Necessarily this involves monitoring and evaluation of performance, analysis and reporting of information at all levels of the organization.
The four E’s
There are many ways in which we can think about organizational performance and these concerns mainly the performance evaluation of the four Es:
Effectiveness is the extent to which an organization achieves its goals.
Efficiency describes how well an organization transforms inputs into outputs. An organization becomes more efficient as it produces more or better outputs for the same inputs.
Economy describes how cheaply the inputs can be purchased. Economy is important when managers are constrained by fixed budgets.
Ethics or ethical acceptability is the extent to which the behavior of an organization and its members is acceptable in terms of the moral standards of wider society in which it operates.
Traditional control process in action
The traditional control process usually comprises four stages:
setting objectives and establishing standards of performance
planning tasks, identifying performance measures, carrying out tasks and measuring performance
monitoring progress by comparing performance against objectives and standards
acting on results of monitoring and taking corrective action.
Double loop learning
- This allows not only the goals to be questioned, but also the performance measures used and the repertoire of responses to feedback on performance.
Barriers to double loop learning
- Bureaucratic structures often do not encourage managers to think for themselves
- It may encourage managers to find ways of obscuring issues and problems.
Understanding quality
- In a quality organizational culture, there will be a commitment to satisfying the customer. In this context, the quality is defined as the extent to which the final product sufficiently meets the customer’s requirements. From this perspective, the distinction is not between high-quality and low-quality outputs but between outputs of sufficient quality and insufficient quality.
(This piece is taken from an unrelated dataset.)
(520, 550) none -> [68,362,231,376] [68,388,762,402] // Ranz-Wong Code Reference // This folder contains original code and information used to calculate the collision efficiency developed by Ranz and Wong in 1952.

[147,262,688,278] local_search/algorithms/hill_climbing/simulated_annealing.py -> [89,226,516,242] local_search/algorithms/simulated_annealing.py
- Ideally, an organization should also be working on supplying more than the customer wanted to insure repeated orders.
Internal quality
- A culture of quality is internal to the organization and should involve all staff: where there will be a general recognition that everyone takes personal responsibility for their own outputs. A quality culture will be energetic and focused on the customer.
Benchmarking
- Internal
- Competitive
- Functional
- Generic
A relatively new model for operational control is the balanced scorecard shown in Figure 15.9 p. 332.
The scorecard provides answers to four basic questions by assessing four perspectives:
1- How do our customers see us? (The customer perspective.)
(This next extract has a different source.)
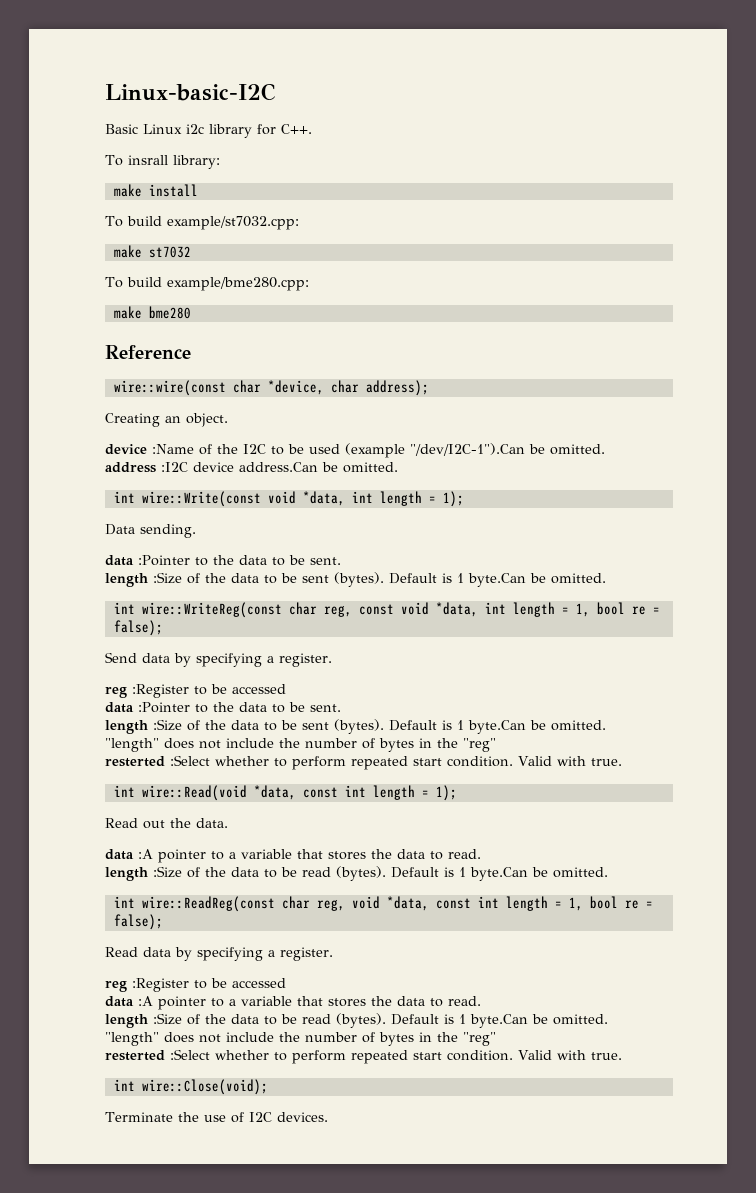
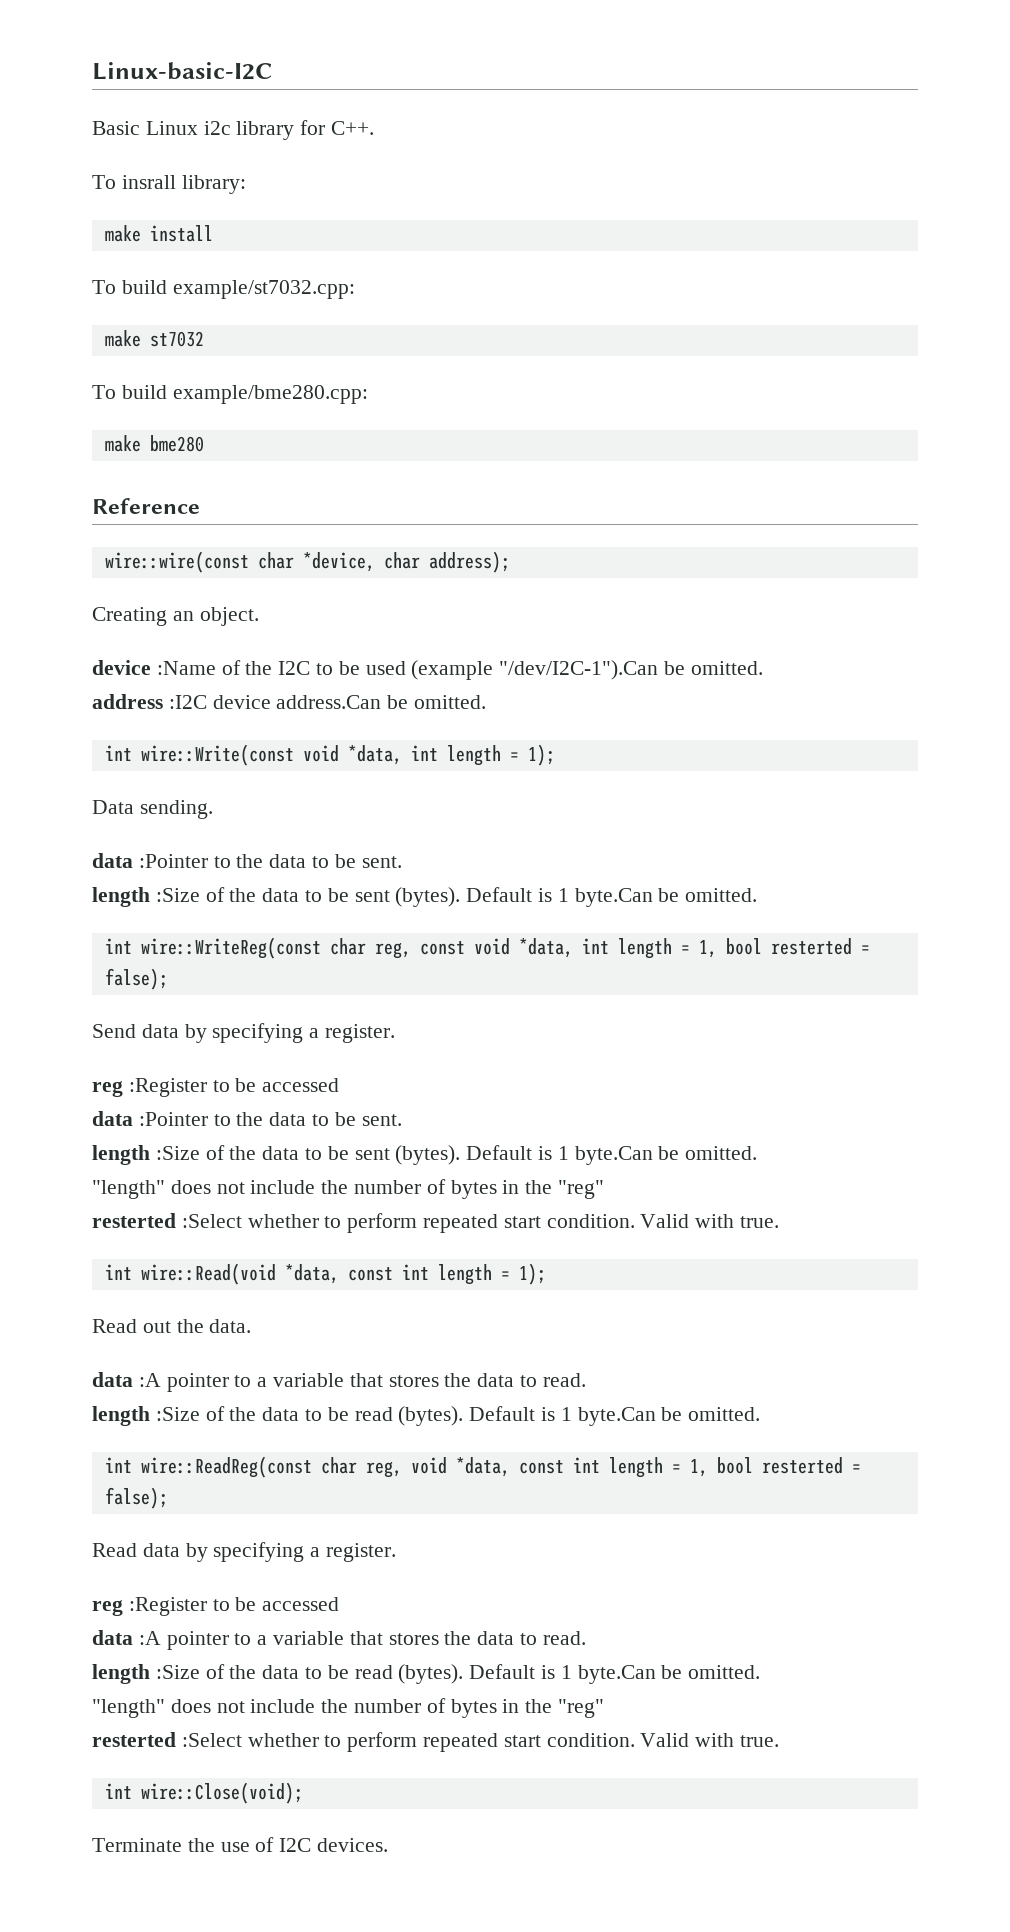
[631,606,646,615] re -> [770,938,852,955] resterted
[624,900,639,909] re -> [761,1457,843,1474] resterted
2- What must we excel at? (The operational or internal business perspective.)
3- Can we continue to improve and create value? (The innovation and learning perspective.)
4- How do we look to shareholders? (The financial perspective.)
Balanced scorecard
The business excellence model
The business excellence model set by the European Foundation for Quality Management (EFQM) is a tool for self-assessment that helps to quantify quality practices and performance. From self-assessment, organizations can identify areas of underperformance and make efforts for improvement.
The elements to be measured of the model are:
1- Leadership – how senior people inspire and drive an organization in the pursuit of long-term success through total quality management.
2- People management – how the organization realizes the full potential of its employees to support its policy and strategy, and the effective operation of its processes.
3- Policy and strategy – how the organization implements its mission and vision through a clear stakeholder-focused strategy, supported by relevant policies, plans, objectives, targets and processes.